Work order - Below are some records. Pull every line that contains the word "autres".

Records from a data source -
○ ○ ○ ○ ○ ○ ○
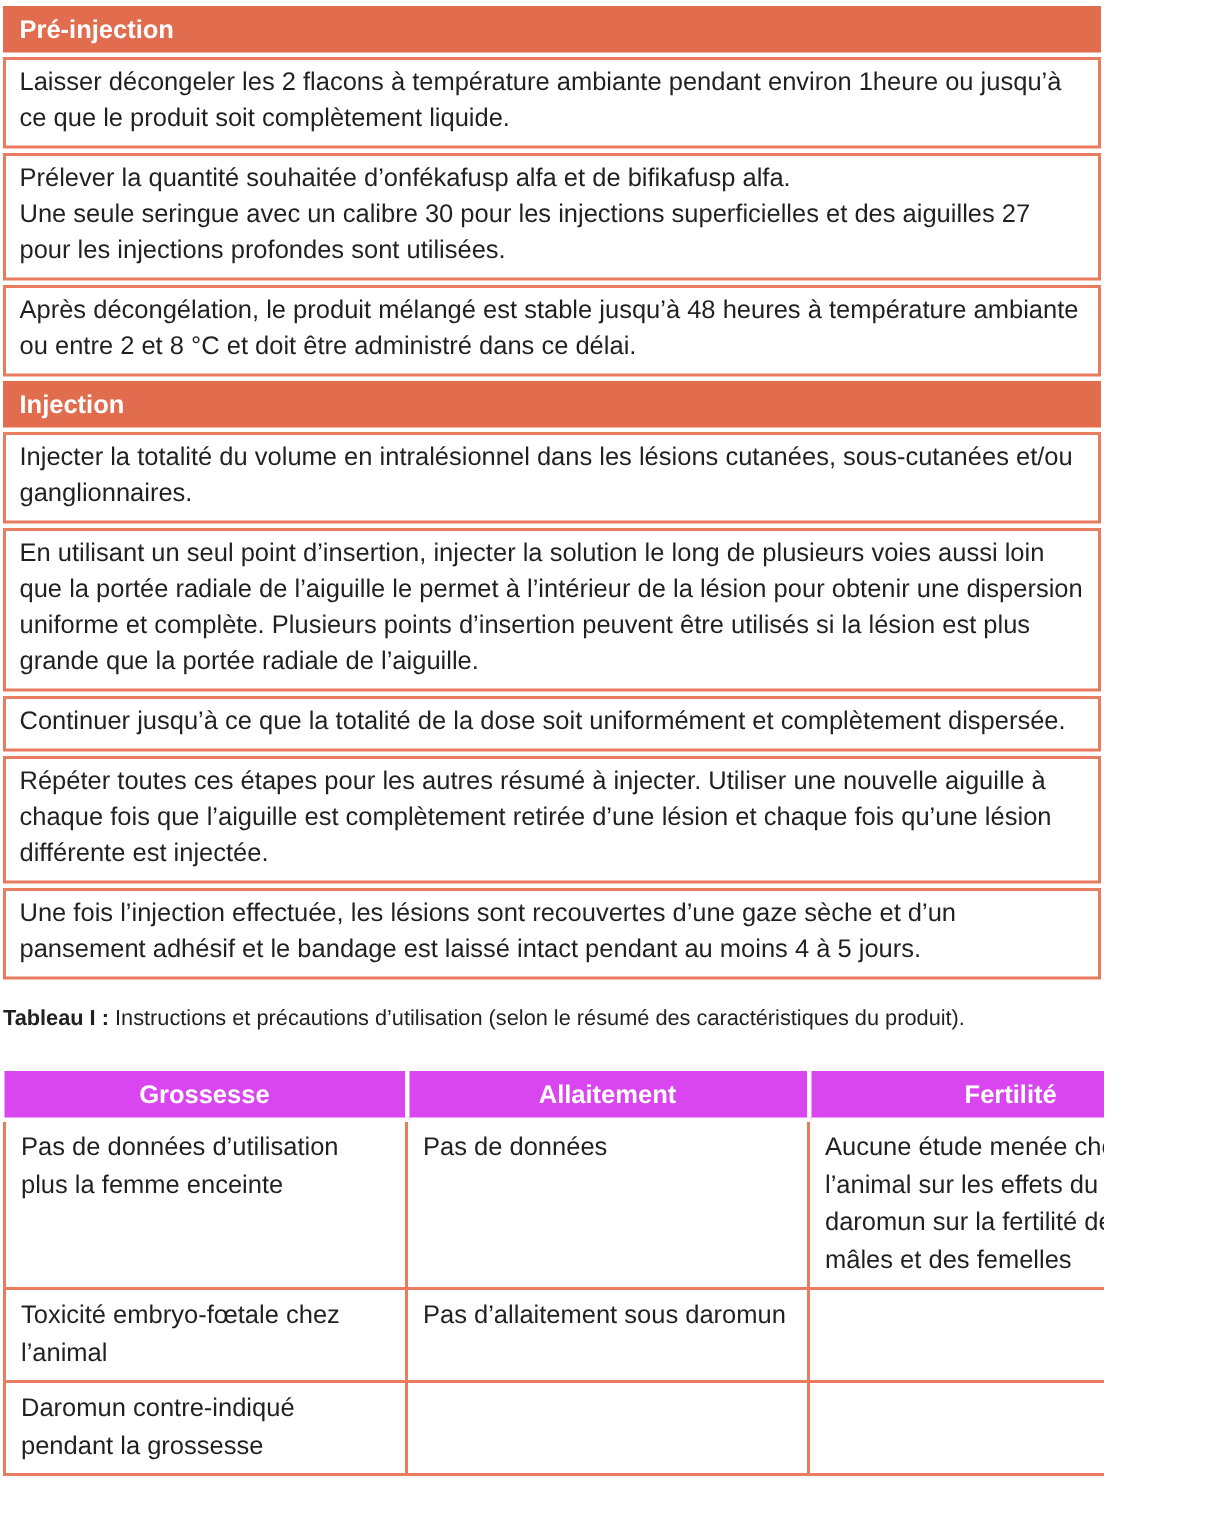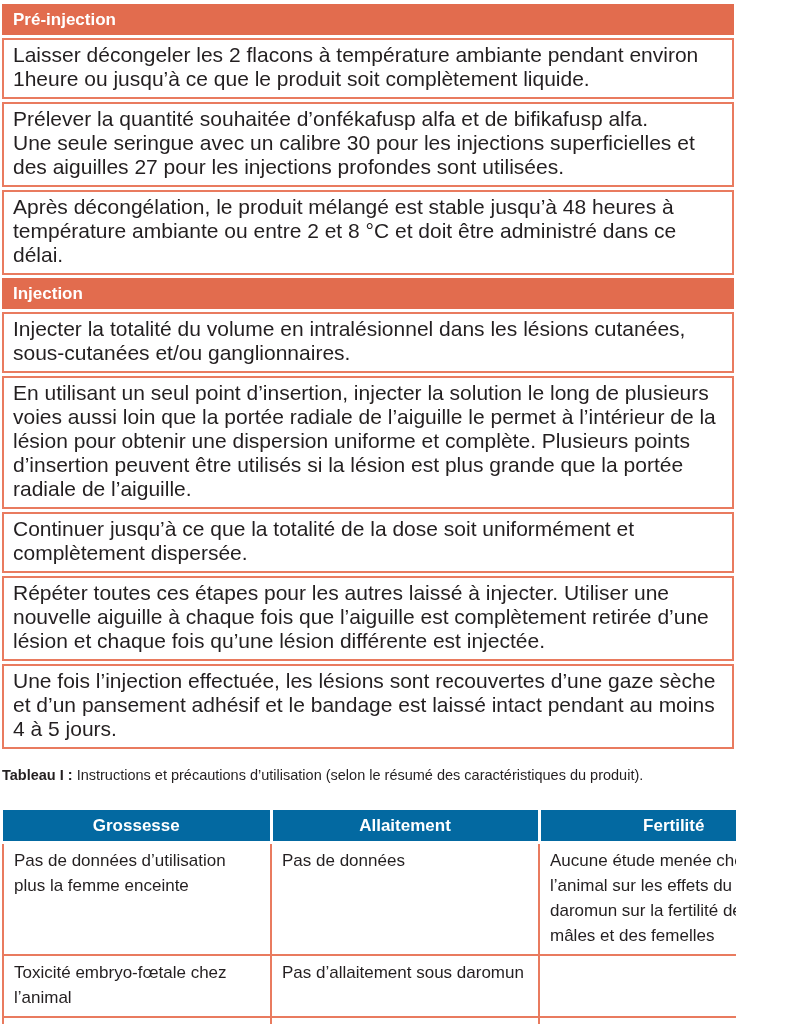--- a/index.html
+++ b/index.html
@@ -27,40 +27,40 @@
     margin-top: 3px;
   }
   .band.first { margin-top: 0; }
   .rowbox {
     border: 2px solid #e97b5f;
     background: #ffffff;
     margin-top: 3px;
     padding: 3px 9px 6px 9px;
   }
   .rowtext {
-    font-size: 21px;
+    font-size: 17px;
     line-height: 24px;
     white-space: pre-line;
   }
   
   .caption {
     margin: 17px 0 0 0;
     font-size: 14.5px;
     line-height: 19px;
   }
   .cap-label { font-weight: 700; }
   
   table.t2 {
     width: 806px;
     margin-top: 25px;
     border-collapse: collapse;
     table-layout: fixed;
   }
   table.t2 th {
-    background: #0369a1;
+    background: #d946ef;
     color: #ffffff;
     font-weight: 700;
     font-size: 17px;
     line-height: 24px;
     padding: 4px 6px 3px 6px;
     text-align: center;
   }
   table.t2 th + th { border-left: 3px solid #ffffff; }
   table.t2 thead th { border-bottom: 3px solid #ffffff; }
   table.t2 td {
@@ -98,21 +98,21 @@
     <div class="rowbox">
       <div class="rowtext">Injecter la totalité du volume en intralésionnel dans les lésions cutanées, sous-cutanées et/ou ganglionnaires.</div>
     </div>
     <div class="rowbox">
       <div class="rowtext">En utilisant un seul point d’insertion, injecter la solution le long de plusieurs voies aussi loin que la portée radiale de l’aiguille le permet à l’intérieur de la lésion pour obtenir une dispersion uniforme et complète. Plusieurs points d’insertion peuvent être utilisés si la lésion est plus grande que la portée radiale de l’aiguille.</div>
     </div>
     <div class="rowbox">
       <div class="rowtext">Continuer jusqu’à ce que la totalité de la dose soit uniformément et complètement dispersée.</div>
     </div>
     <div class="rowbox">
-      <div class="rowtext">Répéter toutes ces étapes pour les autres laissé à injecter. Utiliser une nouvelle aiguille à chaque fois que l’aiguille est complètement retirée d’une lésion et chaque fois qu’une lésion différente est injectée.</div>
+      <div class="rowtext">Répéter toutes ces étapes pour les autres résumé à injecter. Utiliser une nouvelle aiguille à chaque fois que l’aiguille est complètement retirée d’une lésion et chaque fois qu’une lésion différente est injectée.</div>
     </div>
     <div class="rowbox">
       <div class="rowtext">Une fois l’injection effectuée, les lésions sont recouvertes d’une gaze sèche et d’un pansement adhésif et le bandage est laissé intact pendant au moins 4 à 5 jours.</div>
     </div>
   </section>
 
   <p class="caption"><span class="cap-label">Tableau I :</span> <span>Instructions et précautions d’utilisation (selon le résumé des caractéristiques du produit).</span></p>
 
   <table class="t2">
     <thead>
○ ○ ○ ○ ○ ○ ○
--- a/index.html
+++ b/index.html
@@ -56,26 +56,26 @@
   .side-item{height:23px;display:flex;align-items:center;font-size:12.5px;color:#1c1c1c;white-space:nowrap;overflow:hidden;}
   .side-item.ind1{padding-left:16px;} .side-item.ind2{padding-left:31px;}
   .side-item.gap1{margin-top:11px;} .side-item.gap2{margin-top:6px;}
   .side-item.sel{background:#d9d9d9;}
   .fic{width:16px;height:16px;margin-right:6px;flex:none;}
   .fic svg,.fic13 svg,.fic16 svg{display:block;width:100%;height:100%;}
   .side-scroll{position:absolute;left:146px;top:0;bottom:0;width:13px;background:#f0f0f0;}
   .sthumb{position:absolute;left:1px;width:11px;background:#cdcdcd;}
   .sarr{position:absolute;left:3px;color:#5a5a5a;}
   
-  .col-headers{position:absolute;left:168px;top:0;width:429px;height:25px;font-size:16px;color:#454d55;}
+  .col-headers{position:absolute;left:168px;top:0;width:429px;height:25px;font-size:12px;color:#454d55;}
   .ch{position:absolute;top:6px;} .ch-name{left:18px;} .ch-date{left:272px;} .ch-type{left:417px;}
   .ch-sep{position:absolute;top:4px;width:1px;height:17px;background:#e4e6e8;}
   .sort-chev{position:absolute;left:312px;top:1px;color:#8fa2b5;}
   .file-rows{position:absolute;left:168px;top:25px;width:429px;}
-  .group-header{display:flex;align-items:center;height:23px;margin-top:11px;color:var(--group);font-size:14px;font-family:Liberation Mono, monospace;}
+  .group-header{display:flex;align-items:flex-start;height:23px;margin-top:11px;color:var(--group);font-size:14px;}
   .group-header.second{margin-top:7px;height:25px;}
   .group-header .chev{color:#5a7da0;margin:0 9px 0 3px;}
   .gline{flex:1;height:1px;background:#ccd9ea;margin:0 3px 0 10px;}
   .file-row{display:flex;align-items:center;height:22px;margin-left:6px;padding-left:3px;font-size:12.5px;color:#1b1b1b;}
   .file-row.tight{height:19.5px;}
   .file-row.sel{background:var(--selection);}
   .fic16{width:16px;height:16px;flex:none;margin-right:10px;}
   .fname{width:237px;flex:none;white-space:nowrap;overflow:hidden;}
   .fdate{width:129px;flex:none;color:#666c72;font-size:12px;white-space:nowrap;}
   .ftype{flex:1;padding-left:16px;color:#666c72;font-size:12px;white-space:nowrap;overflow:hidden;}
○ ○ ○ ○ ○ ○ ○
Answer to this problem -
-      <div class="rowtext">Répéter toutes ces étapes pour les autres laissé à injecter. Utiliser une nouvelle aiguille à chaque fois que l’aiguille est complètement retirée d’une lésion et chaque fois qu’une lésion différente est injectée.</div>
+      <div class="rowtext">Répéter toutes ces étapes pour les autres résumé à injecter. Utiliser une nouvelle aiguille à chaque fois que l’aiguille est complètement retirée d’une lésion et chaque fois qu’une lésion différente est injectée.</div>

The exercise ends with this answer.